L'année 2005 a été nommée « Année Einstein ». On commémore, en fait, le centenaire de la Théorie de Relativité dans sa première version appelée « relativité restreinte ». C'est en effet en 1905 qu'Albert Einstein l'a publiée. La théorie de la « relativité générale » le sera douze ans plus tard.

Pour expliquer l'origine de cette théorie, je ferai appel à des notions familières aux passagers des avions, et surtout à leurs pilotes : « vitesse par rapport au sol », « vitesse par rapport à l'air ». La vitesse du vent mesurée par les instruments de l'avion est plus élevée si l'avion fonce dans le vent, moins élevée si l'avion a le vent « dans le dos ». C'est que la vitesse du vent s'additionne à celle de l'avion dans le premier cas, elle s'en soustrait dans le second.

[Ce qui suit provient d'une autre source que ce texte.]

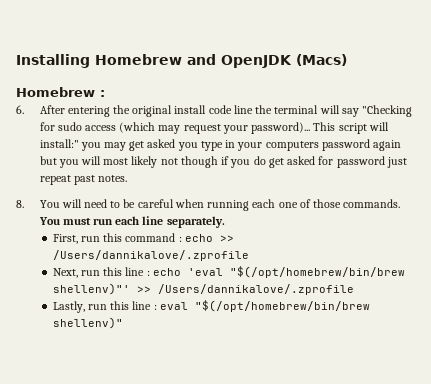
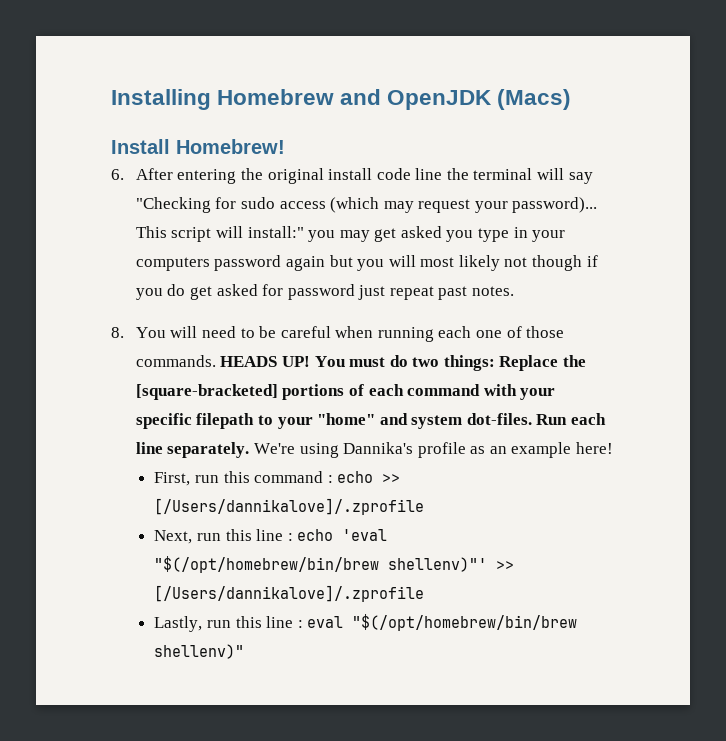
- Homebrew :
+ Install Homebrew!
- You must run each line separately.
+ HEADS UP! You must do two things: Replace the [square-bracketed] portions of each command with your specific filepath to your "home" and system dot-files. Run each line separately. We're using Dannika's profile as an example here!
- First, run this command : echo >> /Users/dannikalove/.zprofile
+ First, run this command : echo >> [/Users/dannikalove]/.zprofile
- Next, run this line : echo 'eval "$(/opt/homebrew/bin/brew shellenv)"' >> /Users/dannikalove/.zprofile
+ Next, run this line : echo 'eval "$(/opt/homebrew/bin/brew shellenv)"' >> [/Users/dannikalove]/.zprofile

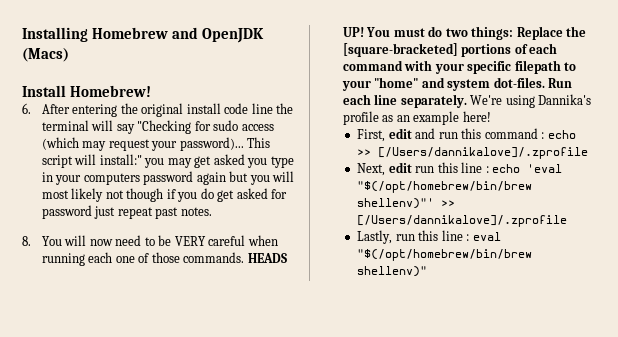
- 8. You will need to be careful when running each one of those commands.
+ 8. You will now need to be VERY careful when running each one of those commands.
- First, run this command : echo >> [/Users/dannikalove]/.zprofile
+ First, edit and run this command : echo >> [/Users/dannikalove]/.zprofile
- Next, run this line : echo 'eval "$(/opt/homebrew/bin/brew shellenv)"' >> [/Users/dannikalove]/.zprofile
+ Next, edit run this line : echo 'eval "$(/opt/homebrew/bin/brew shellenv)"' >> [/Users/dannikalove]/.zprofile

Si le vent atteint des dizaines ou des centaines de kilomètres à l'heure, la lumière, elle, file à trois-cent mille kilomètres par seconde. Cette vitesse a été mesurée pour la première fois par Olav Roehmer à l'Observatoire de Paris au 17ème siècle. En analogie avec l'avion qui vole contre le vent, on se posait au 19ème siècle la question de savoir si la vitesse de la lumière était affectée par le mouvement de l'observateur. Est-ce qu'elle paraîtrait aller plus vite quand on s'en approche, ou plus lentement lorsqu'on s'en éloigne ?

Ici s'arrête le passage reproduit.